Change detection outputs ->
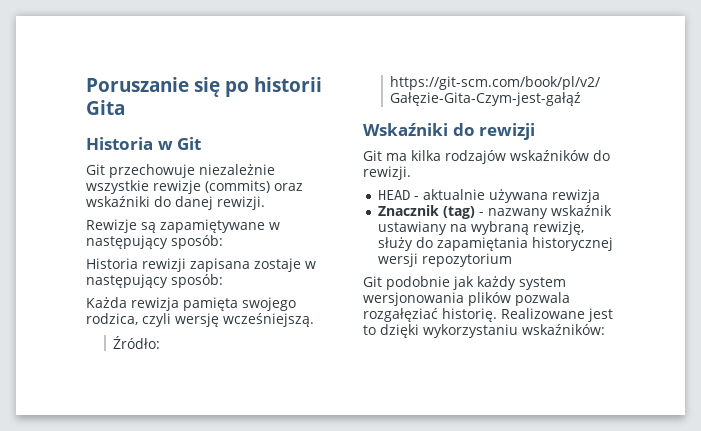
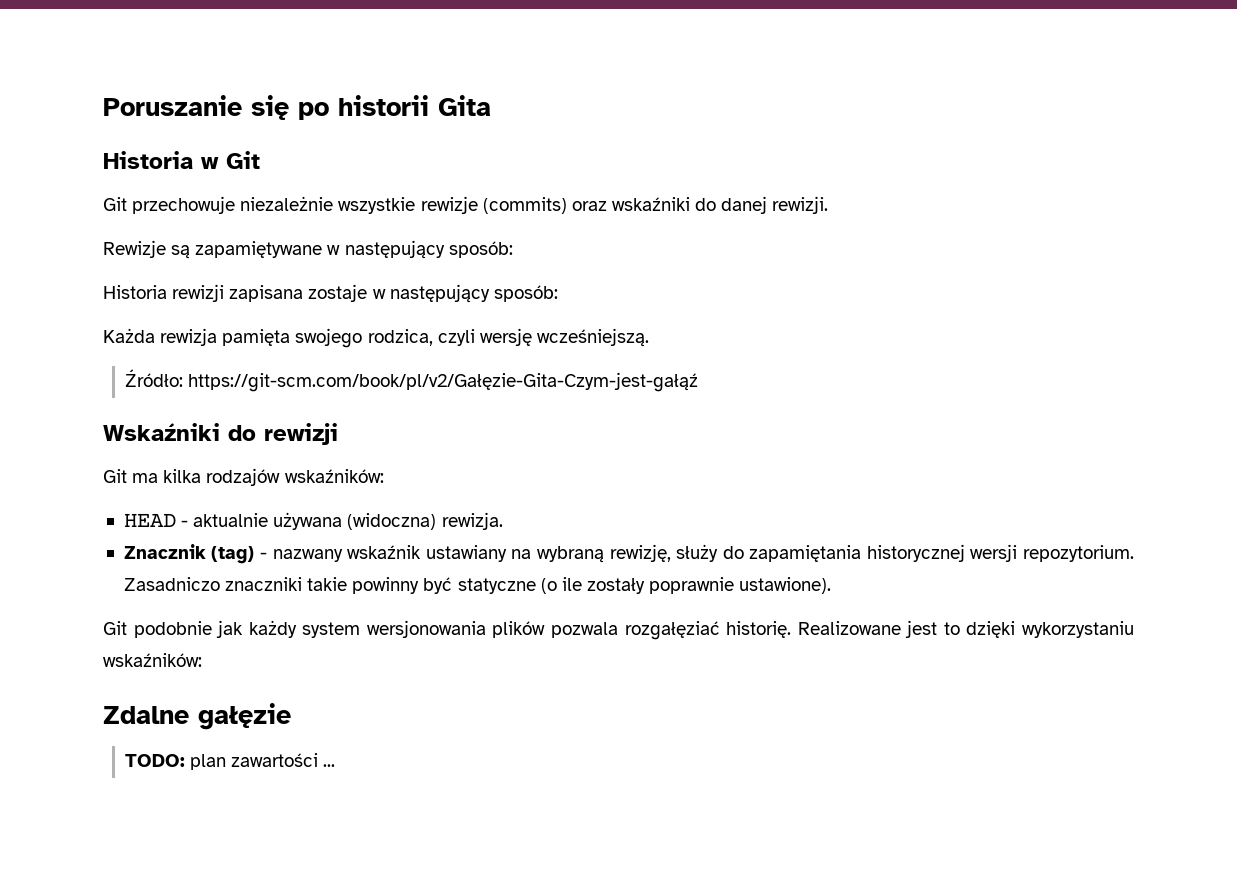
- Git ma kilka rodzajów wskaźników do rewizji.
+ Git ma kilka rodzajów wskaźników:
- HEAD - aktualnie używana rewizja
+ HEAD - aktualnie używana (widoczna) rewizja.
- Znacznik (tag) - nazwany wskaźnik ustawiany na wybraną rewizję, służy do zapamiętania historycznej wersji repozytorium
+ Znacznik (tag) - nazwany wskaźnik ustawiany na wybraną rewizję, służy do zapamiętania historycznej wersji repozytorium. Zasadniczo znaczniki takie powinny być statyczne (o ile zostały poprawnie ustawione).
+ Zdalne gałęzie
+ TODO: plan zawartości ...

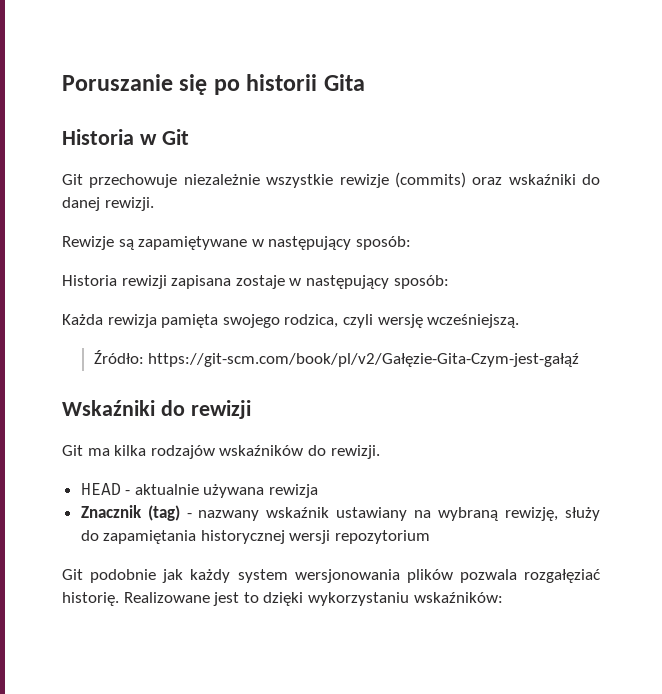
- Git ma kilka rodzajów wskaźników:
+ Git ma kilka rodzajów wskaźników do rewizji.
- HEAD - aktualnie używana (widoczna) rewizja.
+ HEAD - aktualnie używana rewizja
- Znacznik (tag) - nazwany wskaźnik ustawiany na wybraną rewizję, służy do zapamiętania historycznej wersji repozytorium. Zasadniczo znaczniki takie powinny być statyczne (o ile zostały poprawnie ustawione).
+ Znacznik (tag) - nazwany wskaźnik ustawiany na wybraną rewizję, służy do zapamiętania historycznej wersji repozytorium
- Zdalne gałęzie
- TODO: plan zawartości ...

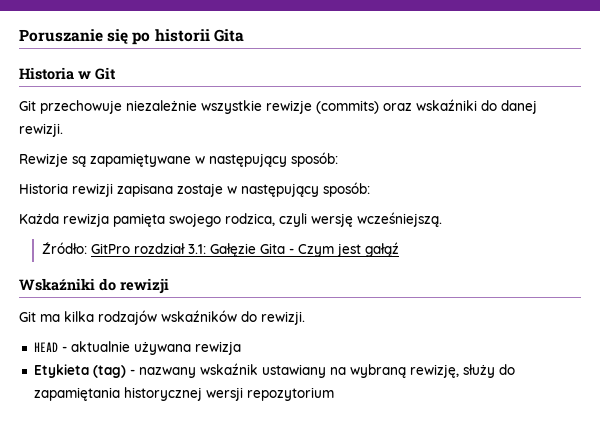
- Źródło: https://git-scm.com/book/pl/v2/Gałęzie-Gita-Czym-jest-gałąź
+ Źródło: GitPro rozdział 3.1: Gałęzie Gita - Czym jest gałąź
- Znacznik (tag) - nazwany wskaźnik ustawiany na wybraną rewizję, służy do zapamiętania historycznej wersji repozytorium
+ Etykieta (tag) - nazwany wskaźnik ustawiany na wybraną rewizję, służy do zapamiętania historycznej wersji repozytorium
- Git podobnie jak każdy system wersjonowania plików pozwala rozgałęziać historię. Realizowane jest to dzięki wykorzystaniu wskaźników:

Exercise description -> The answer must be every line of the records above that holds the word "rodzajów".

Exercise response ->
- Git ma kilka rodzajów wskaźników do rewizji.
+ Git ma kilka rodzajów wskaźników:
- Git ma kilka rodzajów wskaźników:
+ Git ma kilka rodzajów wskaźników do rewizji.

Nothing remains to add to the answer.